[DATASET CONTENT]:
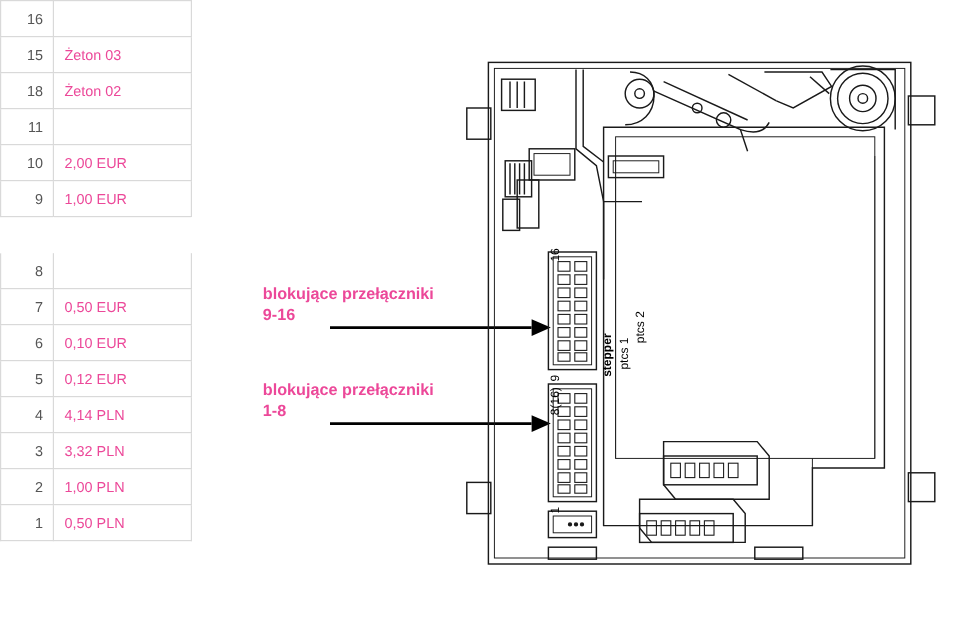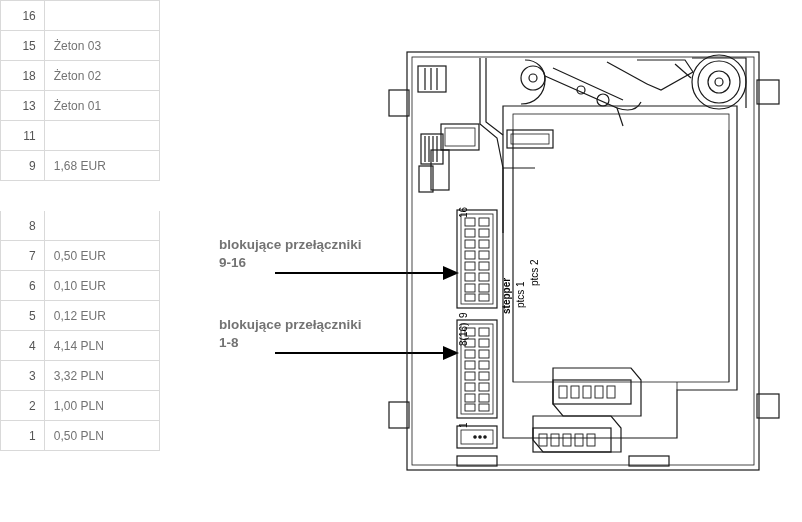--- a/index.html
+++ b/index.html
@@ -45,7 +45,7 @@
     width: 116px;
     text-align: left;
     padding-left: 9px;
-    color: #737373;
+    color: #ec4899;
   }
   #coin-table tr.blank td {
     border-left: 1px solid #ffffff;

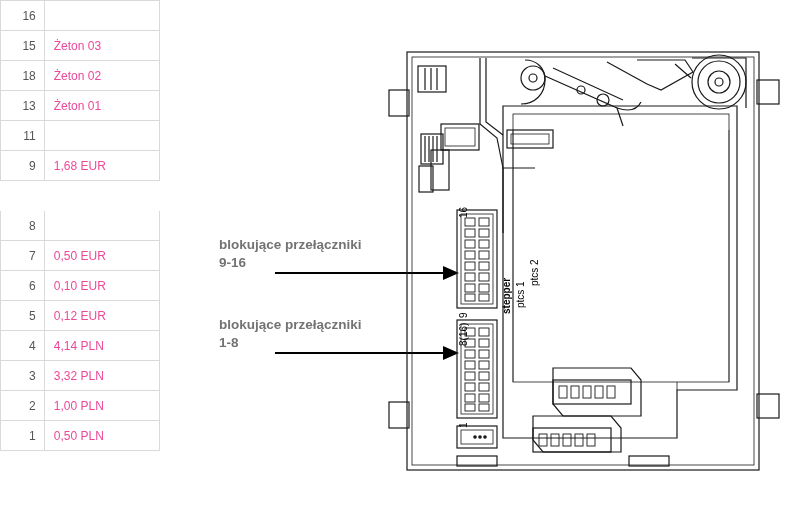--- a/index.html
+++ b/index.html
@@ -107,10 +107,6 @@
       <tr>
         <td class="idx">18</td>
         <td class="val">Żeton 02</td>
-      </tr>
-      <tr>
-        <td class="idx">13</td>
-        <td class="val">Żeton 01</td>
       </tr>
       <tr>
         <td class="idx">11</td>

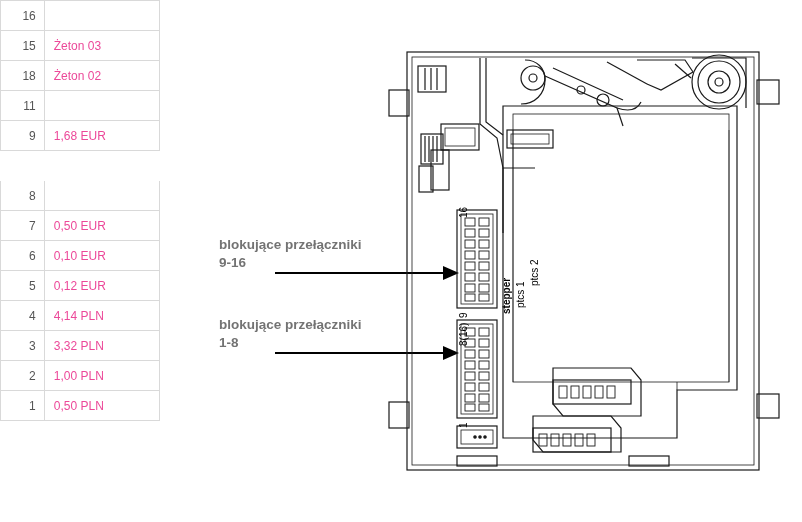--- a/index.html
+++ b/index.html
@@ -111,6 +111,10 @@
       <tr>
         <td class="idx">11</td>
         <td class="val"></td>
+      </tr>
+      <tr>
+        <td class="idx">10</td>
+        <td class="val">2,00 EUR</td>
       </tr>
       <tr>
         <td class="idx">9</td>

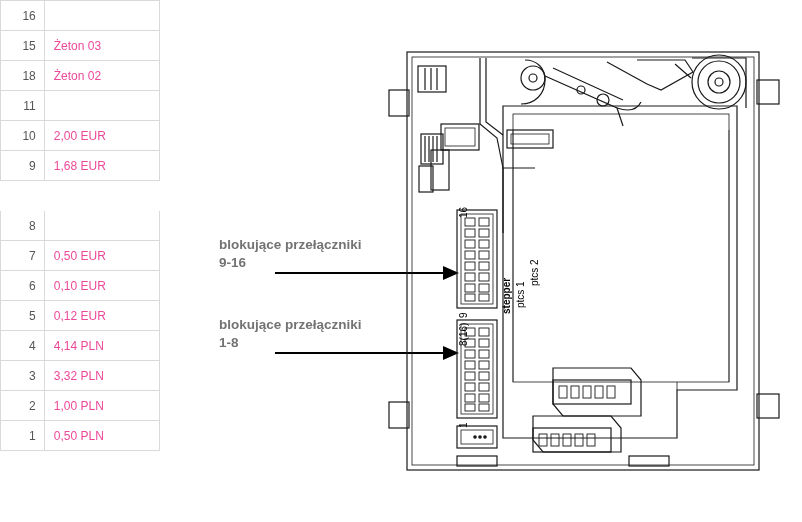--- a/index.html
+++ b/index.html
@@ -118,7 +118,7 @@
       </tr>
       <tr>
         <td class="idx">9</td>
-        <td class="val">1,68 EUR</td>
+        <td class="val">1,00 EUR</td>
       </tr>
       <tr class="blank">
         <td class="idx"></td>

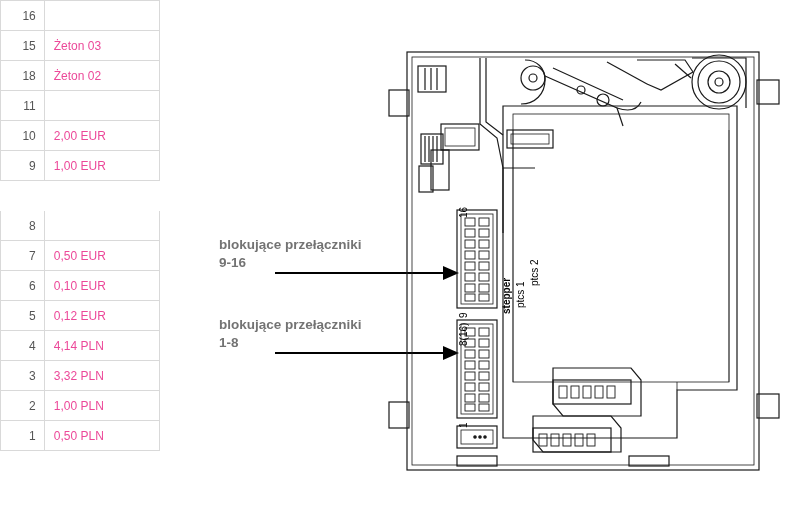--- a/index.html
+++ b/index.html
@@ -59,7 +59,7 @@
     position: absolute;
     font-size: 13.5px;
     font-weight: bold;
-    color: #737373;
+    color: #ec4899;
     line-height: 18px;
     white-space: pre-line;
   }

[WHAT THE EXERCISE ASKS]:
Show all lines from the data above in which the word "blank" appears.

[TASK OUTPUT]:
   #coin-table tr.blank td {
       <tr class="blank">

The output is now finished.